======== DATA SUPPLIED ========

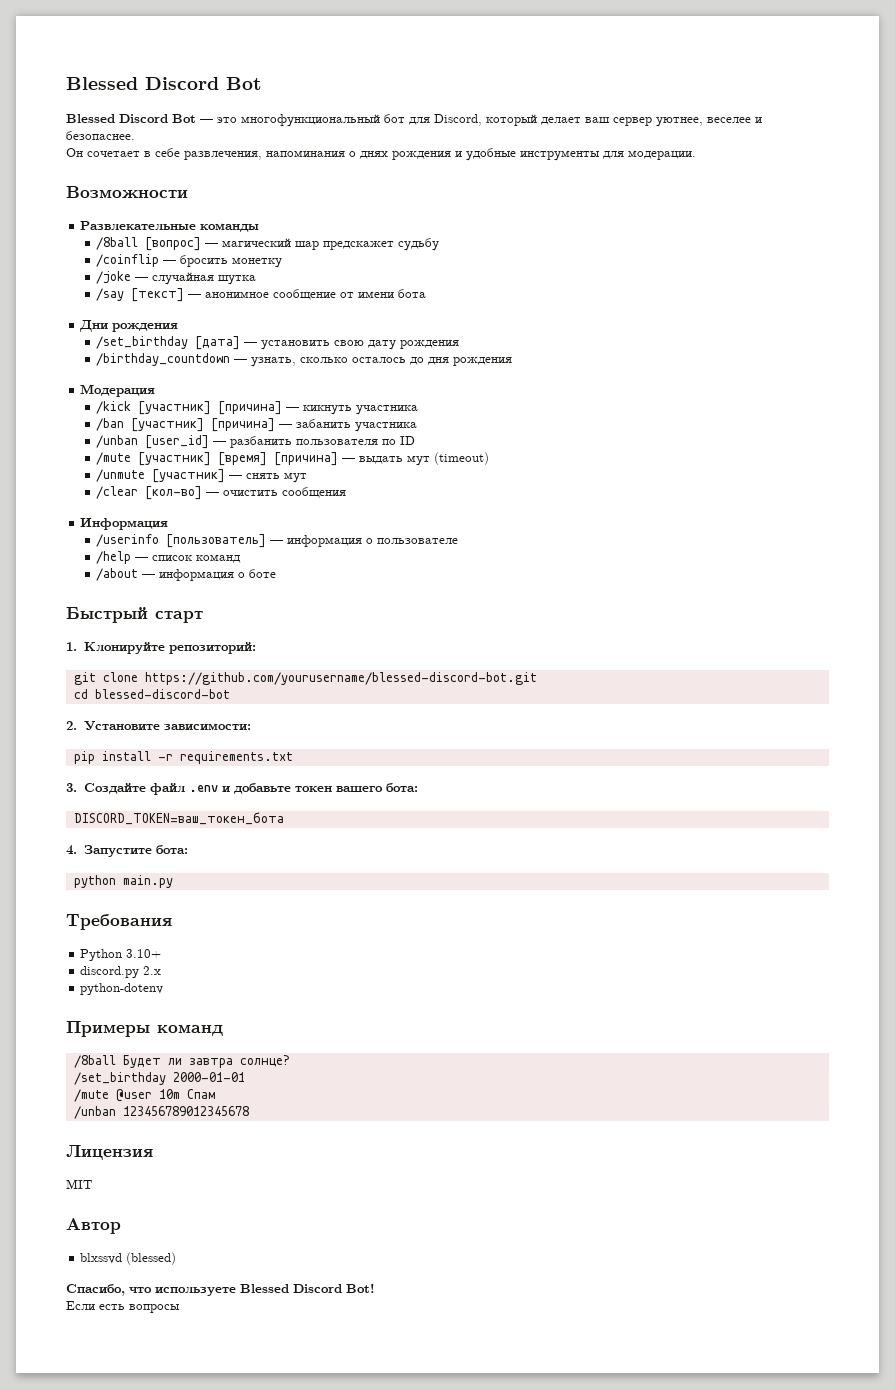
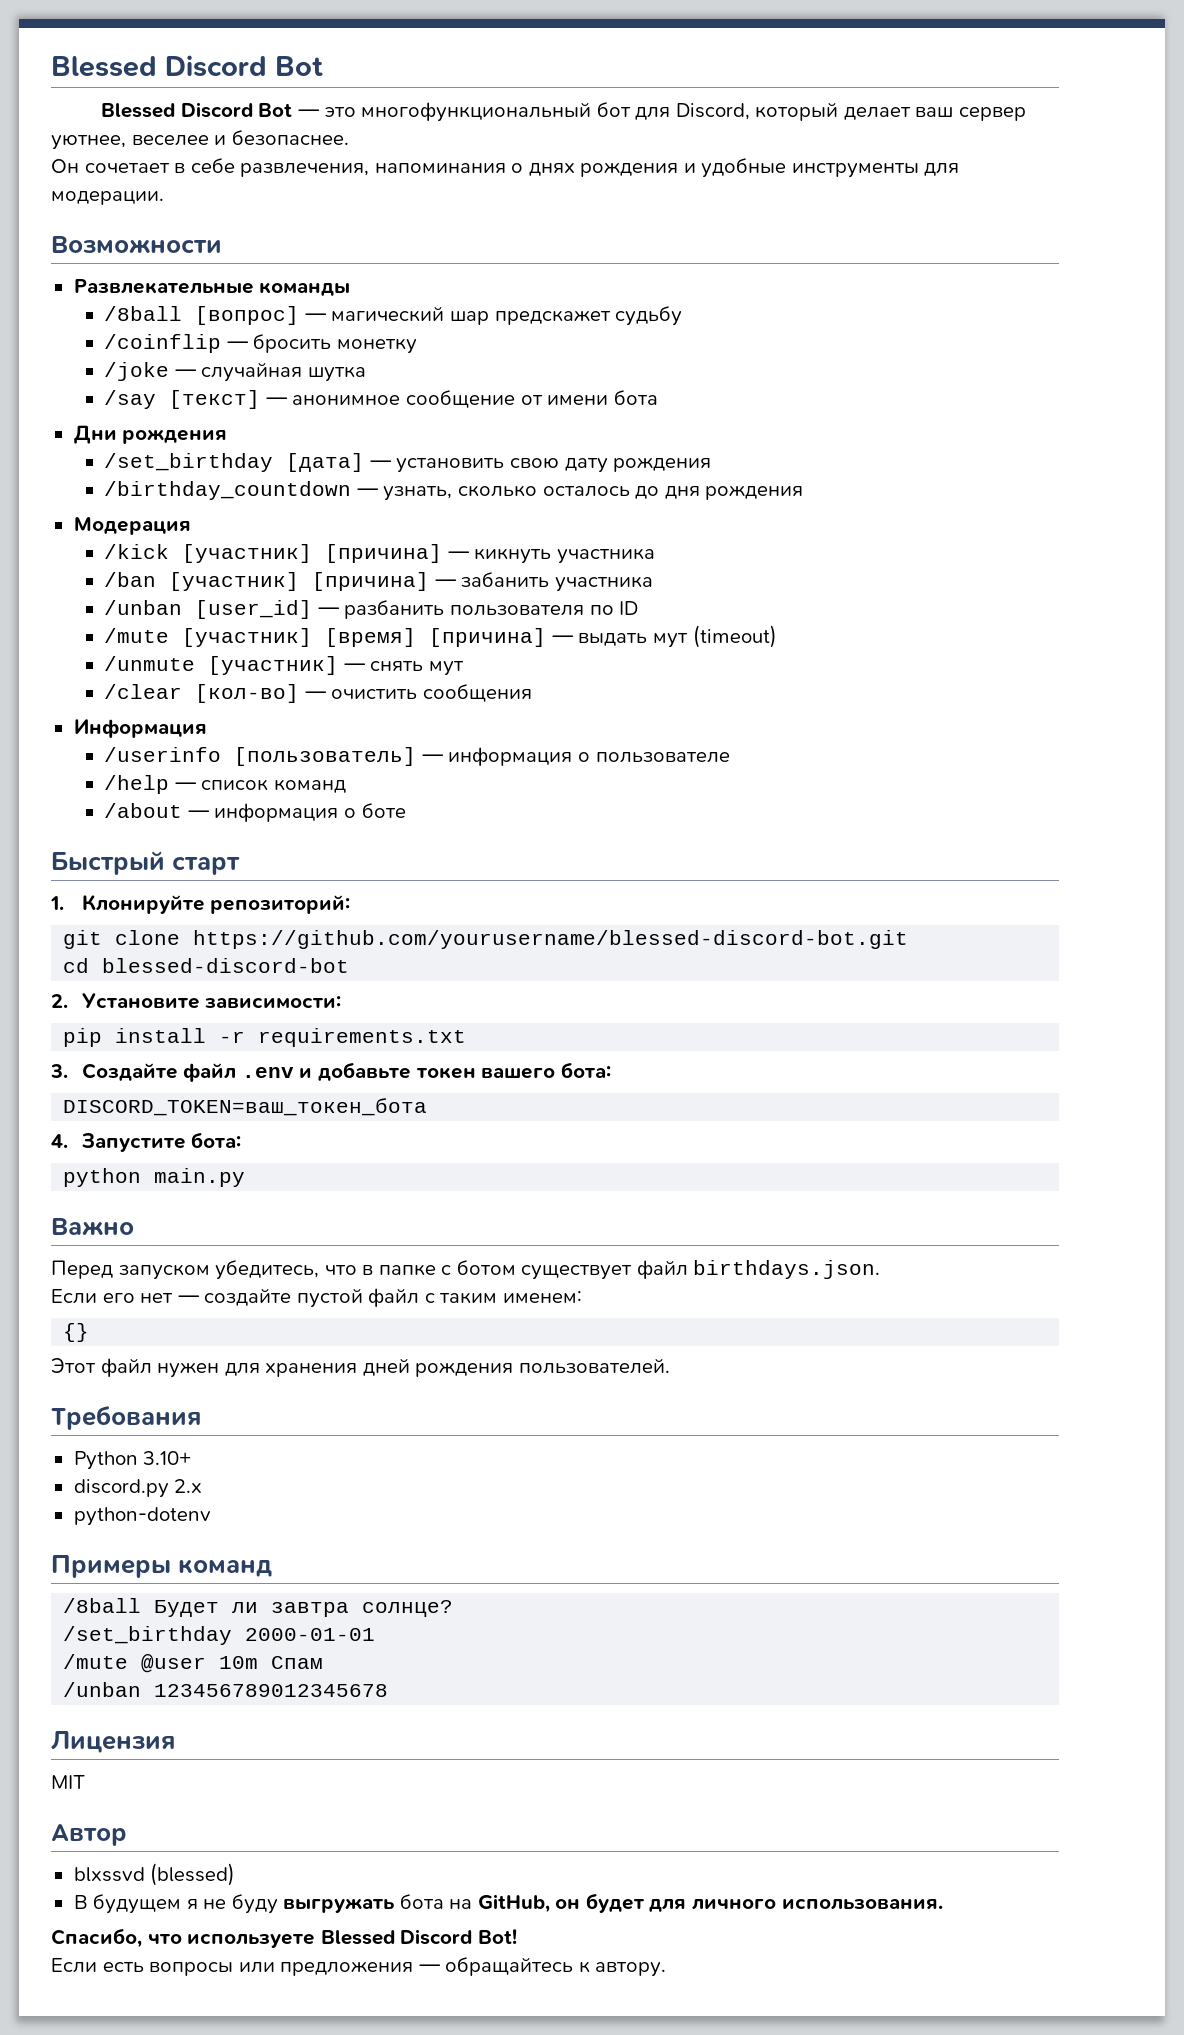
+ Важно
+ Перед запуском убедитесь, что в папке с ботом существует файл birthdays.json.
+ Если его нет — создайте пустой файл с таким именем:
+ {}
+ Этот файл нужен для хранения дней рождения пользователей.
+ В будущем я не буду выгружать бота на GitHub, он будет для личного использования.
- Если есть вопросы
+ Если есть вопросы или предложения — обращайтесь к автору.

========

WORK REQUEST:
We ask that the entries above be copied exactly, with the pictures omitted.

WRITTEN RESPONSE:
+ Важно
+ Перед запуском убедитесь, что в папке с ботом существует файл birthdays.json.
+ Если его нет — создайте пустой файл с таким именем:
+ {}
+ Этот файл нужен для хранения дней рождения пользователей.
+ В будущем я не буду выгружать бота на GitHub, он будет для личного использования.
- Если есть вопросы
+ Если есть вопросы или предложения — обращайтесь к автору.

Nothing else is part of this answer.